The thermal representation of conformal ladder integrals

Abstract

We present the details of a recently discovered representation of conformal four-point ladder integrals as thermal one-point functions in scalar field theories. We show that the conformal ladder integrals can be constructed from the partition function of two harmonic oscillators twisted by an imaginary chemical potential and that for any even dimension $D$ and any loop order $L$ they satisfy a familiar second order differential equation. In our representation, thermal one-point functions of higher-spin operators correspond to linear combinations of multi-loop ladder graphs in $D=2$ and $D=4$ dimensions.
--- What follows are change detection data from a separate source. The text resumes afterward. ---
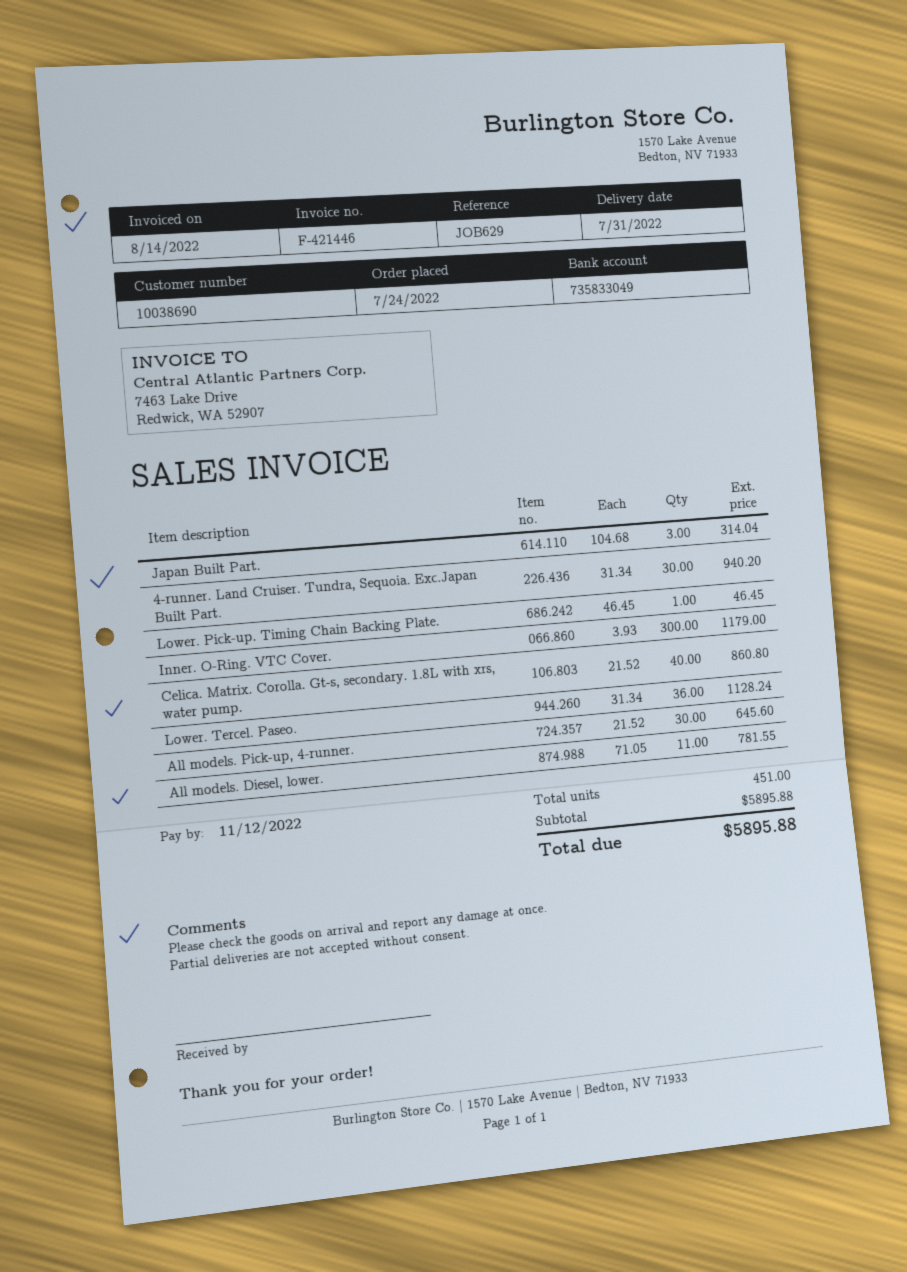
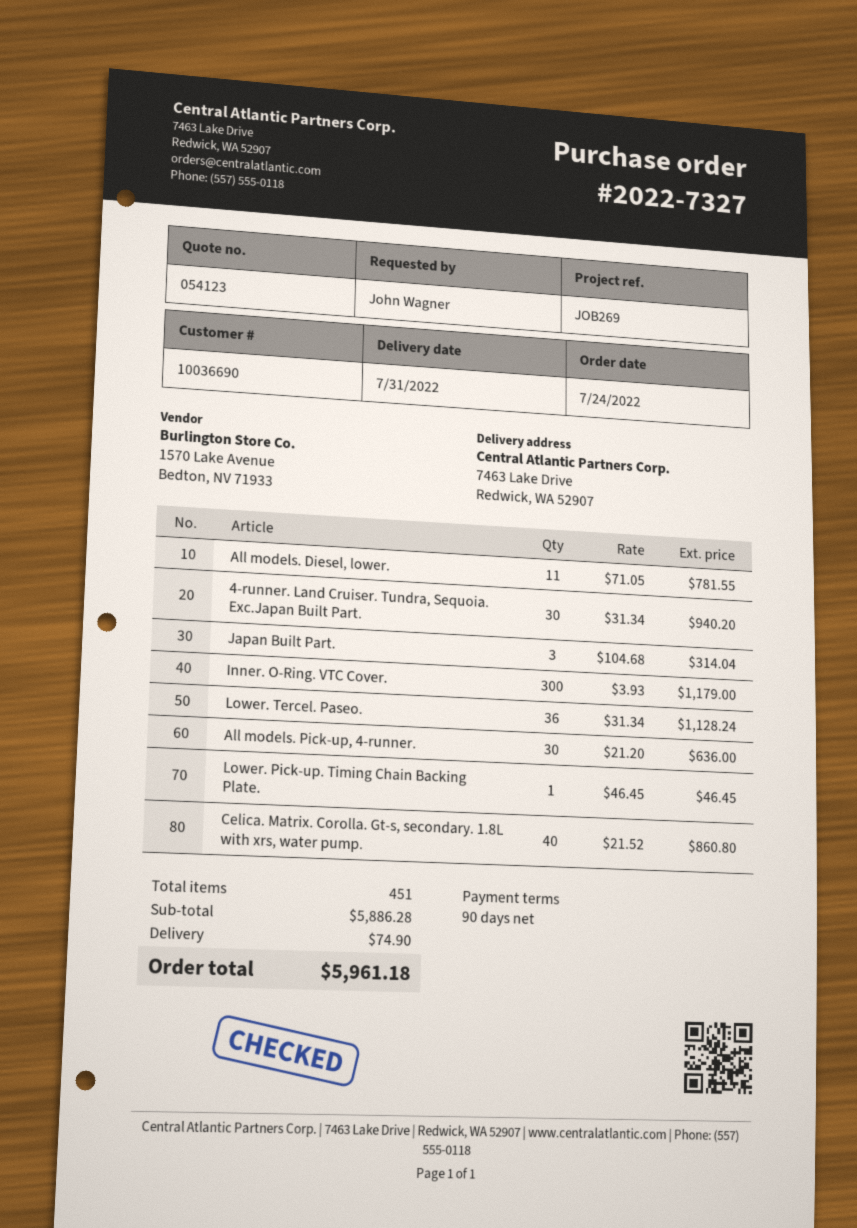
customer number: 10038690 -> 10036690
reference: JOB629 -> JOB269
All models. Pick-up, 4-runner.: 30 x 21.52 = 645.60 -> 30 x 21.20 = 636.00
subtotal: 5895.88 -> 5886.28
shipping: none -> 74.90
total: 5895.88 -> 5961.18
Moreover, we give a simple derivation for the all-loop resummation of conformal ladder integrals for arbitrary $D$. We conclude by highlighting possible connections between our work and recent developments in the thermal bootstrap, multiloop calculations, integrability, AdS/CFT and string theory.

Figures (3)

• Figure 1: Graphical representation of $\mathcal{I}^{k}_{L}(\zeta, \bar{\zeta})$
• Figure 2: Conformal ladder integrals built from the partition function $\ln \mathcal{Z}_{0}$
• Figure 3: Relationships between the $a_{\mathcal{O}_{s}}$, the dashed lines represent an algebraic relationship while the plain lines stand for a differential one.